--- Action item ---
After finding the line with "18:00: none -> 3.28" in the entries below, retype exactly each line from there through the line with "00:14: 250 -> 241", including that final line.

Stored items from a collection:
┄┄┄┄┄┄
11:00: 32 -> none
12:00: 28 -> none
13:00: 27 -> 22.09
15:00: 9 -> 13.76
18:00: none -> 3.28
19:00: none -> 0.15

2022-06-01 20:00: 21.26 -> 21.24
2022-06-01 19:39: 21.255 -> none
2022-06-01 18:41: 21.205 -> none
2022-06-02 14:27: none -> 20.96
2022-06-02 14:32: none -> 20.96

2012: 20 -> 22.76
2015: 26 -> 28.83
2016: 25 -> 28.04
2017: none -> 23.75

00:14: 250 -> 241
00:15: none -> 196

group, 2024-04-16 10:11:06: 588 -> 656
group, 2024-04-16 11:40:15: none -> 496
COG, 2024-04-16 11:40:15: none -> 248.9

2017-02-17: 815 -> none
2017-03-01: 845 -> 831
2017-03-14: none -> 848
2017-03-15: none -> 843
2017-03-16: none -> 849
┄┄┄┄┄┄
--- Task answer ---
18:00: none -> 3.28
19:00: none -> 0.15

2022-06-01 20:00: 21.26 -> 21.24
2022-06-01 19:39: 21.255 -> none
2022-06-01 18:41: 21.205 -> none
2022-06-02 14:27: none -> 20.96
2022-06-02 14:32: none -> 20.96

2012: 20 -> 22.76
2015: 26 -> 28.83
2016: 25 -> 28.04
2017: none -> 23.75

00:14: 250 -> 241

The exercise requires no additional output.